Demographic Change (& Trump) Should Terrify Republicans


Donald Trump has recently made obviously racist remarks (about women of color in the Democratic Party). It was not a mistake. Trump is proud of his racist remarks, and continues to repeat them. He has decided he does not need votes from anyone but racist whites. he is going to campaign on his racism in 2020, and believes he can scare enough white voters into re-electing him.

And that seems to be OK with congressional Republicans. They have been remarkably silent about Trump's racism, and most House Republicans refused to vote to condemn the racist remarks. It looks like they are going to be happy to go into the 2020 election being led by a racist -- even though the leader of their party brands all party officials with his beliefs.

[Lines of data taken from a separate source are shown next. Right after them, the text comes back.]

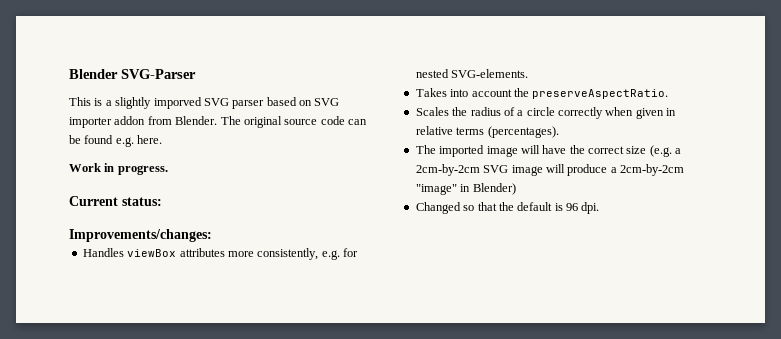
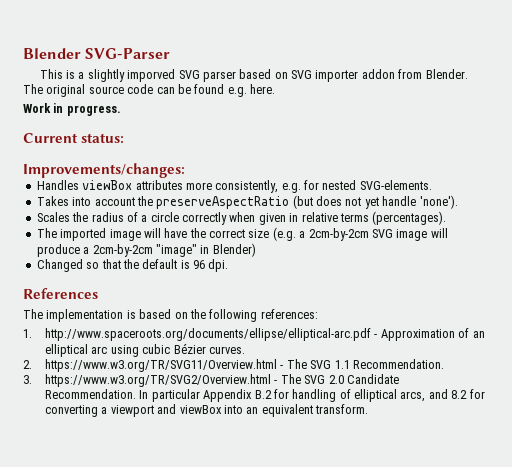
[532,89,669,99] preserveAspectRatio. -> [156,195,458,209] preserveAspectRatio (but does not yet handle 'none').
(600, 208) none -> [23,288,98,299] [23,309,318,322] [23,328,485,341] [45,343,245,357] [23,359,444,372] [23,374,399,387] [45,389,485,402] [45,404,369,417] // References // The implementation is based on the following references: // 1. http://www.spaceroots.org/documents/ellipse/elliptical-arc.pdf - Approximation of an elliptical arc using cubic Bézier curves. // 2. https://www.w3.org/TR/SVG11/Overview.html - The SVG 1.1 Recommendation. // 3. https://www.w3.org/TR/SVG2/Overview.html - The SVG 2.0 Candidate Recommendation. In particular Appendix B.2 for handling of elliptical arcs, and 8.2 for converting a viewport and viewBox into an equivalent transform.

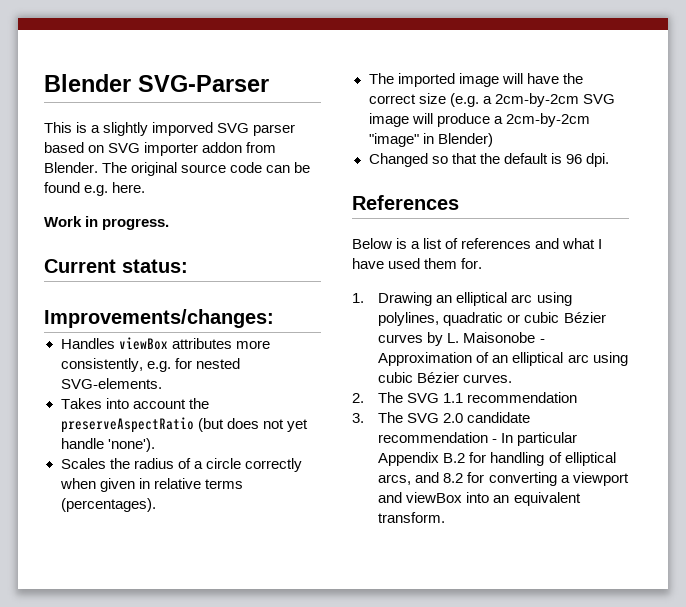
[23,309,318,322] [23,328,372,341] The implementation is based on the following references: // 1. http://www.spaceroots.org/documents/ellipse/elliptical-arc.pdf -> [352,238,603,249] [352,258,483,269] [352,292,572,306] [378,312,606,326] [378,332,536,346] Below is a list of references and what I have used them for. // 1. Drawing an elliptical arc using polylines, quadratic or cubic Bézier curves by L. Maisonobe
[45,359,284,372] https://www.w3.org/TR/SVG11/Overview.html - -> (364, 398) none
[352,359,444,369] Recommendation. -> [467,392,578,403] recommendation
[45,374,278,387] https://www.w3.org/TR/SVG2/Overview.html - -> (364, 418) none
[346,374,399,384] [45,389,137,399] Candidate Recommendation. -> [467,412,531,423] [378,432,498,443] candidate recommendation -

That, combined with the changing demographics of this country, should terrify all Republicans. That did not work in the 2018 election, and I believe, it is unlikely to work in 2020. And even if it could work for one more election, the changing demographics (see chart above) will very soon insure that it never works again. This is a diverse and multi-cultural nation -- and it becomes more so with each passing day.

If Republicans were smart, they would change their policies to appeal to the growing diversity. But they haven't, and are unlikely to in the future. I'm not sure their largely racist base would let them anyway.

They have tried to protect their party by gerrymandering, putting a citizenship question on the census, building a wall on our Southern border, denying refugees entry into this country, and voter suppression of minority voters. None of those efforts will succeed for long. The demographic change is overwhelming and unstoppable.

Here is how Jim VandeHei and Mike Allen describe this threat to Republicans at Axios.com:

The single biggest threat to Republicans' long-term viability is demographics.
The big picture: The numbers simply do not lie. America, as a whole, and swing states, in particular, are growing more diverse, more quickly. There is no way Republicans can change birth rates or curb this trend — and there's not a single demographic megatrend that favors Republicans.
Why it matters: President Trump’s short-term calculation to stir up white voters with race-baiting rhetoric might very well echo for a generation. . . .
For any Republican thinking past 2020, here are numbers to fear, reported by Axios' Stef Kight:
  • The Hispanic share of the population has grown in every state since 2000, according to Census data.
  • Hispanic people now make up a quarter of the population in Florida, almost a third of the population in Arizona and 39% of Texas — all Trump states in 2016 that are becoming more winnable by Democrats.
  • Florida and Texas, two of the big electoral giants that voted for Trump, are witnessing the fastest non-white population growth. 
This wave is only accelerating, as Stef reported in "America's majority minority future":
  • Next year, the entire under-18 population will be majority non-white, according to Brookings demographer William Frey.
  • In less than a decade, the under-30 population will be majority non-white.
Between the lines: Trump clearly thinks this is good short-term politics.
  • Truth is: It's unknowable, though highly debatable.
  • Long-term, it seems unambiguous: If you need more African American and Hispanic voters, maligning and marginalizing them strikes even some inside this White House as stupid politics.